Depuis Anvers où il était installé, un éditeur et entrepreneur, européen avant l’heure, diffusait aux quatre coins de l’Occident des estampes gravées sur cuivre dont certaines continueront à être tirées sur les mêmes plaques jusqu’au XVIIIe siècle. Voici la belle histoire de Hieronymus Cock (1518-1570) qui fonda, en 1548, avec son épouse Volcxken Diericx la maison d’édition d’estampes « Aux Quatre Vents », joli nom évocateur car son enseigne représentait quatre têtes de putti soufflant !
Cette exposition de plus de 200 estampes et dessins présentée à l’Institut néerlandais évoque cet homme, également graveur, qui joua un rôle essentiel dans le développement de l’estampe et sa diffusion jusqu’à Francfort, Paris, l’Espagne, l’Italie ou l’Espagne.

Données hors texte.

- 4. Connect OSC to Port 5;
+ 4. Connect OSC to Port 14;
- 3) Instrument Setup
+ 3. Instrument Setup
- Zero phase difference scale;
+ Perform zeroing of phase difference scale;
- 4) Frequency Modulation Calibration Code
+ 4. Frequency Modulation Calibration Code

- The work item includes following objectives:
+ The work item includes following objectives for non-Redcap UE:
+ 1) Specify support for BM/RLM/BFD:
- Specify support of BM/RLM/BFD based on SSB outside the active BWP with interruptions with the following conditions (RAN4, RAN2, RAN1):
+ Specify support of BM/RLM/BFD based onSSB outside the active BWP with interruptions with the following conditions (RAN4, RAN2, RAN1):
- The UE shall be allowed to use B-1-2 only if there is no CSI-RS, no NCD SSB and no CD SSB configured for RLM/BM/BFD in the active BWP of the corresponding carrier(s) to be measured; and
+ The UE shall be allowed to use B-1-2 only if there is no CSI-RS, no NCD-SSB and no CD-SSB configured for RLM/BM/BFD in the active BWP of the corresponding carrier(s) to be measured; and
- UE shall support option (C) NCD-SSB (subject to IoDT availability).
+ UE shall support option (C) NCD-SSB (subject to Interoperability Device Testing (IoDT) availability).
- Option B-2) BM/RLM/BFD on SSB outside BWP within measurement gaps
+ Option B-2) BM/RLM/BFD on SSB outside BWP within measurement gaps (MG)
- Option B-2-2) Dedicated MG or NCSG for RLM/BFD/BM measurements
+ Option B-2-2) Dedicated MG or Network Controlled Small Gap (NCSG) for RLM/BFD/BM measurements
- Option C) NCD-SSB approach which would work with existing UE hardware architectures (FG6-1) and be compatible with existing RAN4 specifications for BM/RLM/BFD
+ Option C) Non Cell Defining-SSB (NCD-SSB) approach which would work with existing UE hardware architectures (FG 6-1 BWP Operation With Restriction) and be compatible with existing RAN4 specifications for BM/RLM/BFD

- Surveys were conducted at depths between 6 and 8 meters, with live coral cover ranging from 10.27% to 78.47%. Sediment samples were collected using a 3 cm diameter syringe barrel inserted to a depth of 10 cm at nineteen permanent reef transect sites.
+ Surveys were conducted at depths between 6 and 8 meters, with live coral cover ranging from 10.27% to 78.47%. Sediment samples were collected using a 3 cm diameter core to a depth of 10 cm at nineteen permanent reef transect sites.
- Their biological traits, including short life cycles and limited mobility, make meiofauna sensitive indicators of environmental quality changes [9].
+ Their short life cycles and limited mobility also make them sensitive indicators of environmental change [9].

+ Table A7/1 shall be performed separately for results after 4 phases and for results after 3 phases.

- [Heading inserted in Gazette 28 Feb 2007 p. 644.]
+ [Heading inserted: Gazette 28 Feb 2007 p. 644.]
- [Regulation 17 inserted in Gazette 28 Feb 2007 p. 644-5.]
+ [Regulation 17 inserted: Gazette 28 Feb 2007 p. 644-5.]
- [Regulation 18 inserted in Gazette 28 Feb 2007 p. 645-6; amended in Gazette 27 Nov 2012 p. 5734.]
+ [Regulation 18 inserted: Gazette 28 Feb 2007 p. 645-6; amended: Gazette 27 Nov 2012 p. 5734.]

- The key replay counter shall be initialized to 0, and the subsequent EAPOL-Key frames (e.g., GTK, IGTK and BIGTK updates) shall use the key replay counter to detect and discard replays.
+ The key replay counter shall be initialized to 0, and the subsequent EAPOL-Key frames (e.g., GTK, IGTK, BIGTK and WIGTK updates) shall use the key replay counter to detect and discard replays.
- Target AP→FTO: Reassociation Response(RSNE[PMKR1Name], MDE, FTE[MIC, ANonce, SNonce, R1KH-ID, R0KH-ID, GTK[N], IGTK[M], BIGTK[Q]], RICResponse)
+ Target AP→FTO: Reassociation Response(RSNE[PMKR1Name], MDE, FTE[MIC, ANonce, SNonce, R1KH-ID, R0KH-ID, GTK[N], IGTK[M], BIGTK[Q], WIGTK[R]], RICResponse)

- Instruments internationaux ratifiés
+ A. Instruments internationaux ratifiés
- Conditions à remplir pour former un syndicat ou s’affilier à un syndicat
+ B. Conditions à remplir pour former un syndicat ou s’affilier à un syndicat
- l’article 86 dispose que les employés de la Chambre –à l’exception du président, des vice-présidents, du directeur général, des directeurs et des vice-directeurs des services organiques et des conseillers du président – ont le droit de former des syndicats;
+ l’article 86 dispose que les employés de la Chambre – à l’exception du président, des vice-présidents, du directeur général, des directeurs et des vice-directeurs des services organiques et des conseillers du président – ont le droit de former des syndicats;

Comme le souligne l’un des commissaires, Ger Luijten, directeur de la Fondation Custodia (abritant les locaux de l’Institut néerlandais), « tous les grands piliers de l’atelier de Cock sont là », dans l’évocation de l’Italie, des mondes fantastiques et réels, de l’architecture, avec tous ces talentueux graveurs dont il s’assura les service et tous ces grands maîtres auxquels il passa commande d’estampes.
À commencer par Pierre Bruegel l’Ancien, à qui Cock doit sa renommée et son succès. La coopération entre le peintre et son éditeur serait d’une soixante de feuilles. L’exposition présente un riche corpus avec des scènes burlesques, la série des Sept pêchés capitaux et des Sept vertus, les douze Grands paysages et le Grand paysage alpestre -si réalistes qu’ils firent dire alors que Bruegel avait avalé la nature ample et grandiose des Alpes pour la restituer ensuite-, et le dessin préparatoire La chasse au lièvre, l’une des pépites de la fondation Custodia, confronté à son eau-forte et burin, l’unique estampe que le maître nordique grava.
Cock a joué un rôle pionnier dans la mode de la « ruinomania » qui persistera jusqu’à Piranèse en éditant la suite du Grand livre des ruines et la reconstitution monumentale et très scientifique des Thermes de Dioclétien. Faisant interpréter sur cuivre l’œuvre des maîtres italiens, d’Agnolo Bronzino à Giulio Romano ou Luca Penni, Cock sut attacher à son service le célèbre graveur italien Giorgio Ghisi qui grava L’École d’Athènes d’après la fresque de Raphaël ou Cornelis Cort qui incisa Jupiter entouré des dieux de l’Olympe d’après Le Primatice, présenté ici à côté de son dessin préparatoire.
Ne se limitant pas à la diffusion de l’art transalpin, il mit à l’honneur les maîtres néerlandais tels Frans Floris ou Johannes Stradanus et exploita l’imagerie fantastique de Jérôme Bosch, dont l’œuvre restait toujours aussi populaire près de cinquante ans après son décès.
La maison « Aux quatre vents » avait aussi une politique d’édition plus pragmatique, développant une production cartographique, éditant des vues de ville, promouvant le langage ornemental auprès des orfèvres ou vantant l’architecture. Fidèle partisan de la dynastie des Habsbourg, il dessina les 34 planches du Cortège funèbre en l’honneur de Charles Quint, long de 11 mètres, et édita la série des 12 Victoires de Charles Quint. Précipitez-vous pour toutes ces merveilles gravées et dessinées rarement présentées.
Gilles Kraemer
Joannes et Lucas van Doetecum d’après Pieter Bruegel l’Ancien, Grand paysage alpestre. Vers 1555, eau-forte et burin, 38,8 x 46, 8 cm. Fondation Custodia, Paris.